I’d always assumed that concours judges are universally the type of people who delight in gloating over an incorrect gasket. But Fuller and Carlson are cheerful, engaging, and don’t ever chastise the owners for their cars’ imperfections. Certainly the judges noticed that you made your headlight reflectors out of Reynolds Wrap, but they’re not going to make you feel bad about it. Your car just won’t win.
Ultimately, you shouldn’t feel too bad about that, either. “If you want to be better than everyone else, in this crowd, you’re setting yourself up for disappointment,” Carlson says. “There’s always someone with something bigger, better, faster.” He goes on to tell me about a guy he met who mentioned that he’d done a few restorations — on his submarines. You think you’re cool because you won something at Pebble Beach? There’s a guy sitting out in the bay looking at you through his periscope and laughing at the limited scope of your ambitions.
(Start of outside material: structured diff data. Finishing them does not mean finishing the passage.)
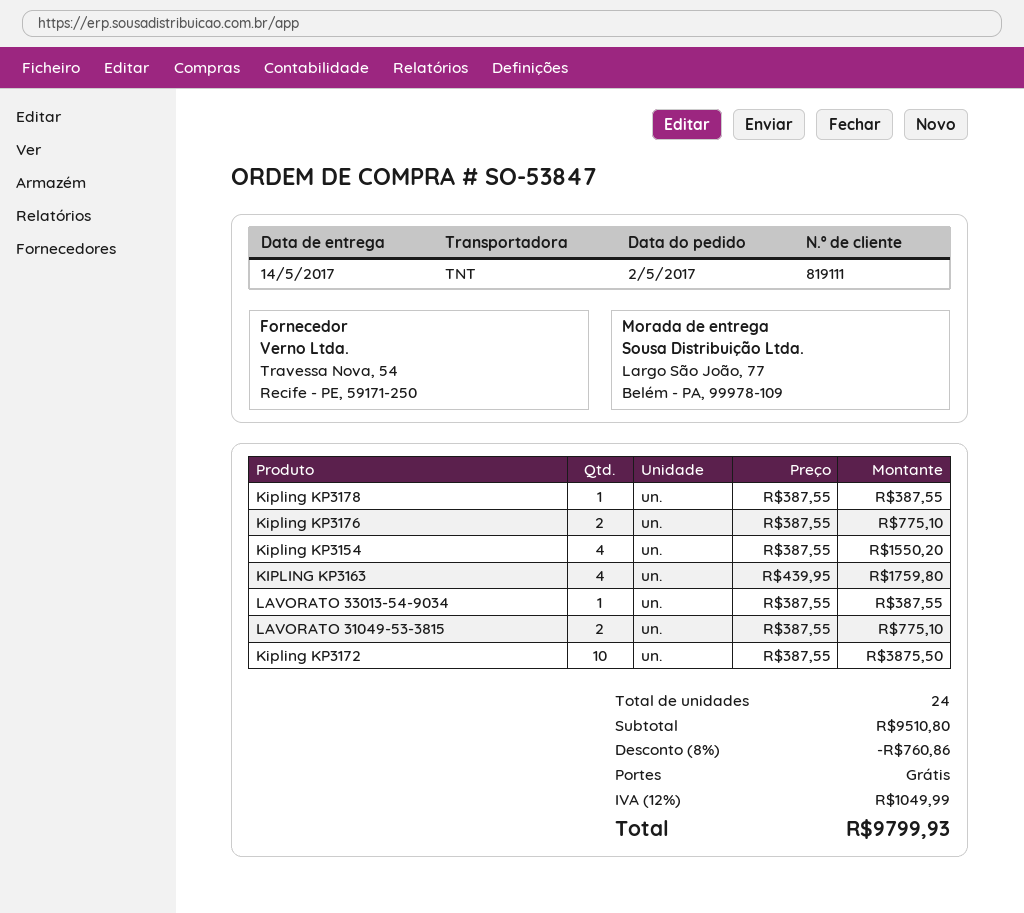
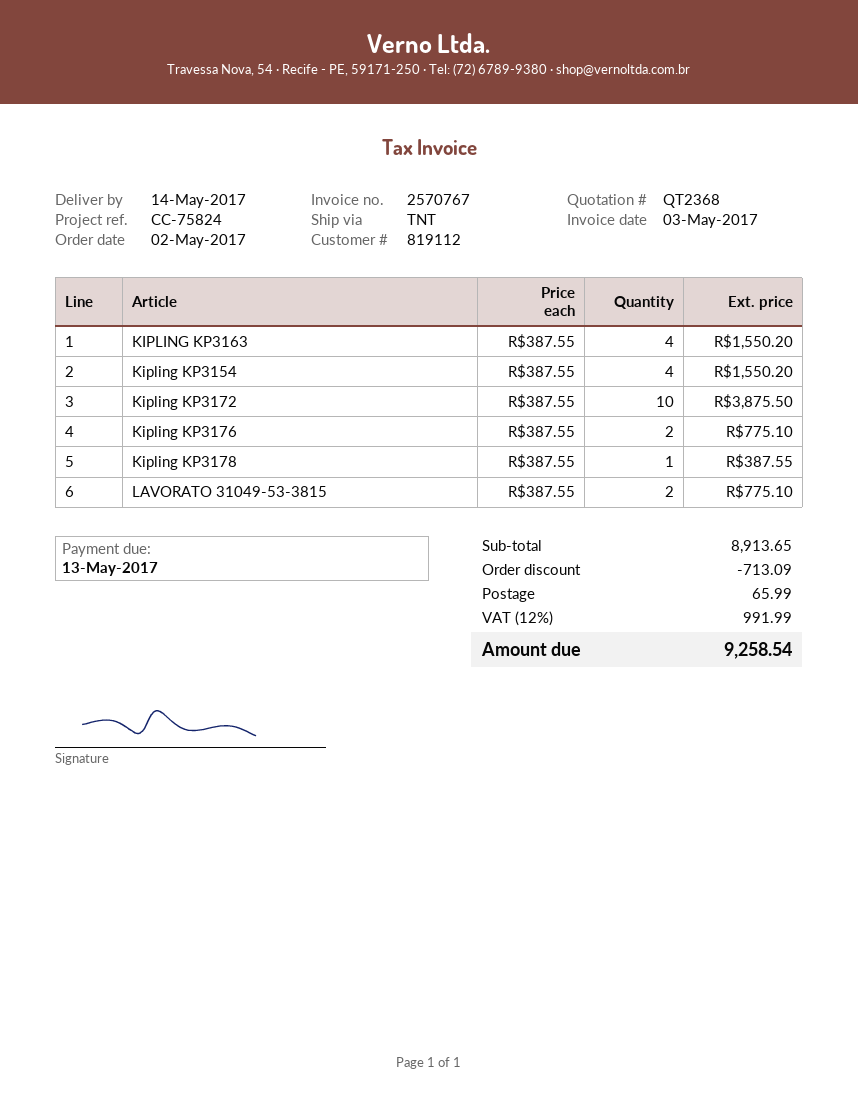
customer number: 819111 -> 819112
KIPLING KP3163: 4 x 439.95 = 1759.80 -> 4 x 387.55 = 1550.20
LAVORATO 33013-54-9034: 1 x 387.55 = 387.55 -> none
subtotal: 9510.80 -> 8913.65
discount: 760.86 -> 713.09
shipping: 0.00 -> 65.99
tax: 12% = 1049.99 -> 12% = 991.99
total: 9799.93 -> 9258.54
After some discussion, my fellow judges concur that the ’35 Ford is the winner. Hey, I’ll buy that. Judging duties complete, I wander out to the front gate, where there’s another sort of car show in progress — a ride-and-drive from companies like BMW, Infiniti, Jaguar, and Porsche. As with Pebble Beach, this old-car event is ironically a great place to get your hands on the very latest new stuff. I head to the BMW tent and grab the keys to an i3.
It strikes me that the most interesting old cars are the ones that were ahead of their time — maybe a little bit expensive and technologically daring for their day. And the i3, with its carbon-fiber-reinforced plastic tub, electric powertrain, and space-station-via-Ikea interior, is the most futuristic car I’ve driven in a long while.
I don’t know if it’s a candidate for the 2050 Concours, but I’m going to memorize the look of its valve stems, just in case.